4. Mendelian randomization analysis investigating the causal association of gallstone disease with diabetes risk

Gallstone disease (GSD) was reported to be positively associated with diabetes risk. Whether the association is causal remains unclear. This study aimed to examine the potential causal association between GSD and type 2 diabetes risk using a Mendelian randomization analysis.
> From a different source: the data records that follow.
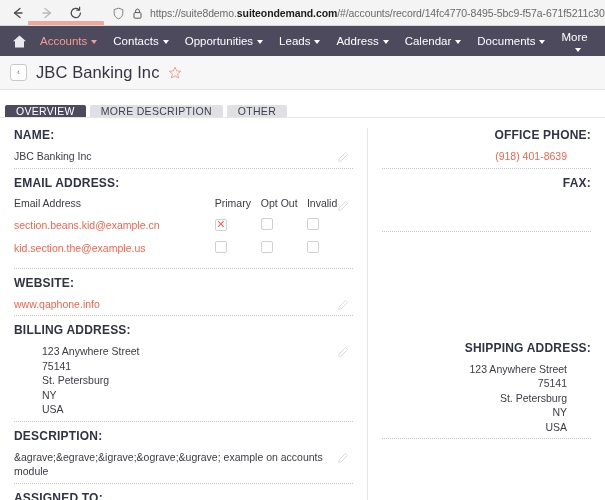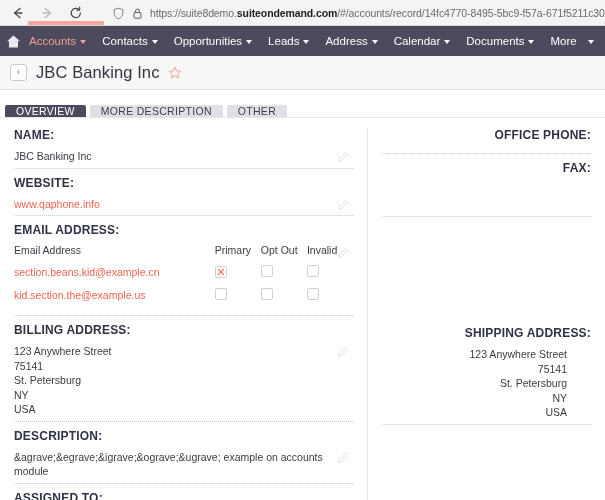"More" .navitem.more { flex-direction: none -> column }
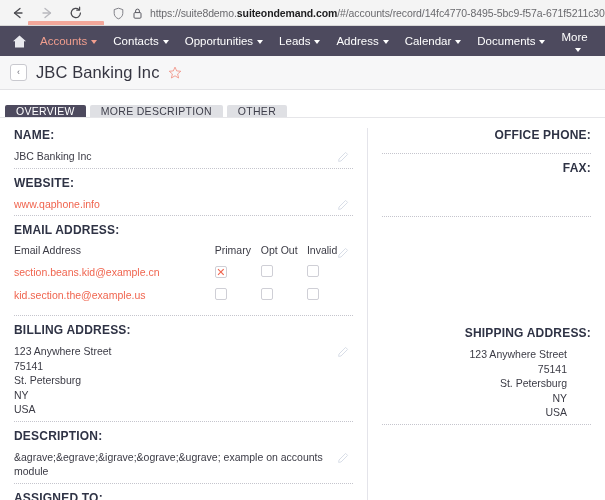"(918) 401-8639" div.fvalue { html: none -> <div>(918) 401-8639</div> }
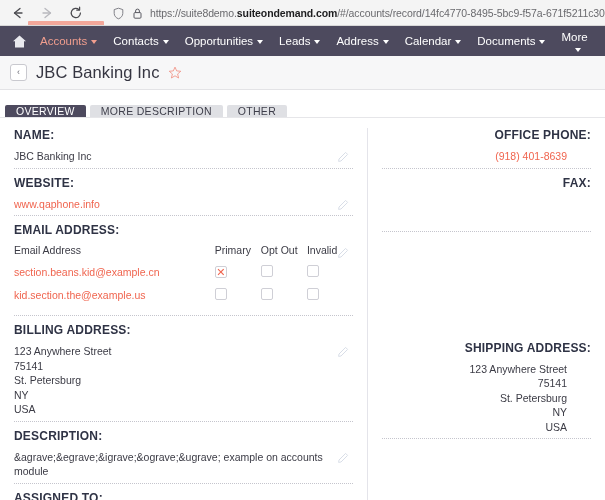"WEBSITE:" div.field { order: before "EMAIL ADDRESS:" -> after "EMAIL ADDRESS:" }
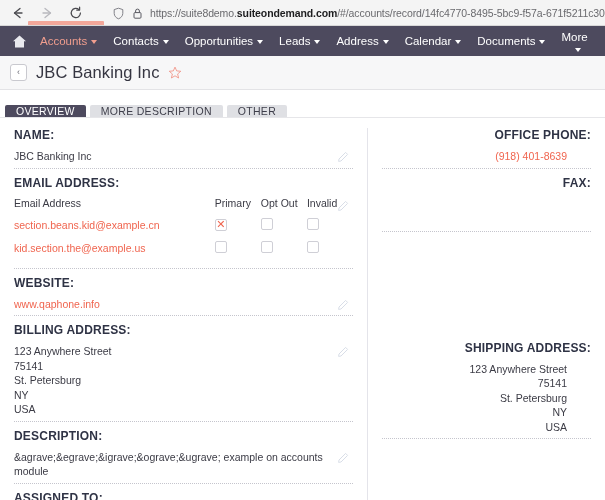"123 Anywhere Street" .addr-line { margin-left: none -> 28px }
Observational study was conducted among 16,299 participants who were free of cancer, heart disease, stroke, and diabetes at baseline in the Dongfeng-Tongji cohort study. GSD was diagnosed by experienced physicians by abdominal B-type ultrasound inspection and type 2 diabetes was defined according to the criteria of the American Diabetes Association. Cox proportional hazard regression model was used to examine the association of GSD with type 2 diabetes risk. A genetic risk score (GRS) for GSD was constructed with 8 single nucleotide polymorphisms (SNPs) which were derived from the previous genome-wide association studies. The causal associations of the score for GSD with type2 diabetes were tested among 7,000 participants in Mendelian randomization analysis. In this study the results indicated that GSD could increase 22% of diabetes risk. However, the results failed to provide evidence to support the causal associations of GSD with diabetes risk.

Therefore, the present study supported a positive but not a causal association of GSD with type 2 diabetes risk. More studies are needed to verify our findings in the future. These findings were publish in Hepatology 2018 Dec 4; doi: 10.1002/hep.30403.